ASSIGNMENT: Below is a block of records; reproduce all of them exactly and leave out any pictures.

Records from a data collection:
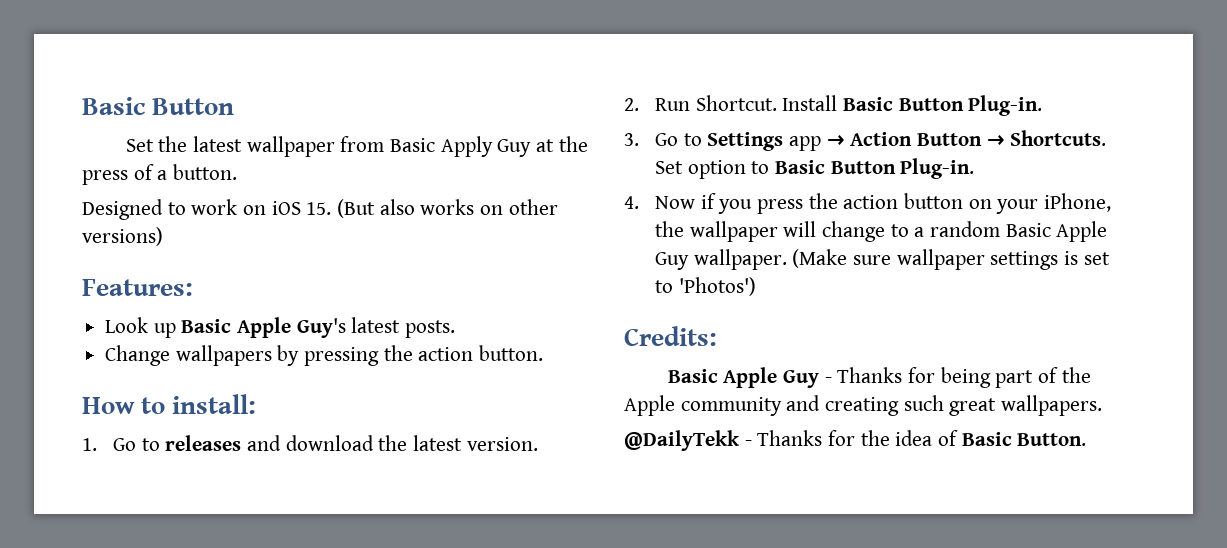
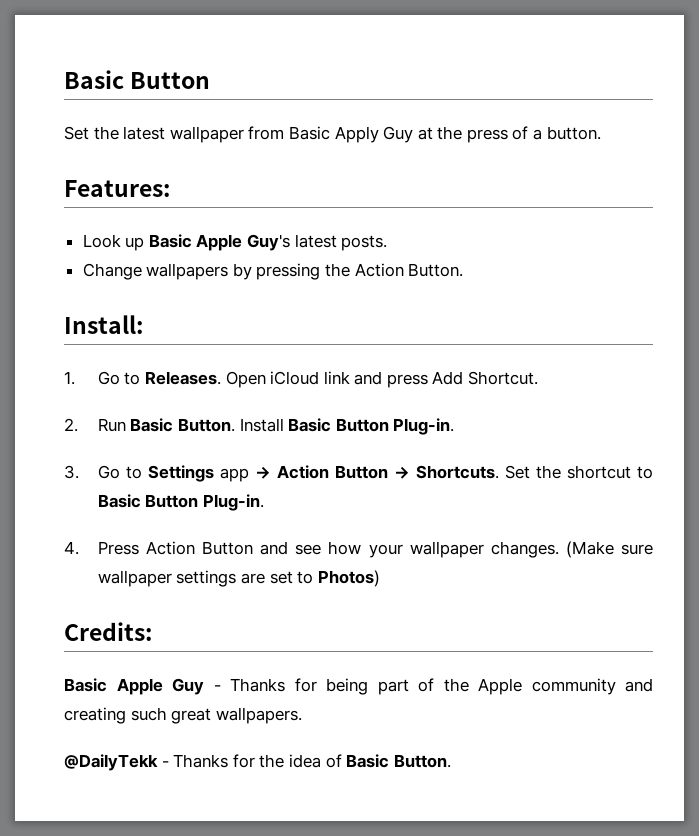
- Designed to work on iOS 15. (But also works on other versions)
- Change wallpapers by pressing the action button.
- How to install:
- 1. Go to releases and download the latest version.
+ Change wallpapers by pressing the Action Button.
+ Install:
+ 1. Go to Releases. Open iCloud link and press Add Shortcut.
- 2. Run Shortcut.
+ 2. Run Basic Button.
- Set option to Basic Button Plug-in.
+ Set the shortcut to Basic Button Plug-in.
- 4. Now if you press the action button on your iPhone, the wallpaper will change to a random Basic Apple Guy wallpaper.
+ 4. Press Action Button and see how your wallpaper changes.
- (Make sure wallpaper settings is set to 'Photos')
+ (Make sure wallpaper settings are set to Photos)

REPLY TO THE TASK:
- Designed to work on iOS 15. (But also works on other versions)
- Change wallpapers by pressing the action button.
- How to install:
- 1. Go to releases and download the latest version.
+ Change wallpapers by pressing the Action Button.
+ Install:
+ 1. Go to Releases. Open iCloud link and press Add Shortcut.
- 2. Run Shortcut.
+ 2. Run Basic Button.
- Set option to Basic Button Plug-in.
+ Set the shortcut to Basic Button Plug-in.
- 4. Now if you press the action button on your iPhone, the wallpaper will change to a random Basic Apple Guy wallpaper.
+ 4. Press Action Button and see how your wallpaper changes.
- (Make sure wallpaper settings is set to 'Photos')
+ (Make sure wallpaper settings are set to Photos)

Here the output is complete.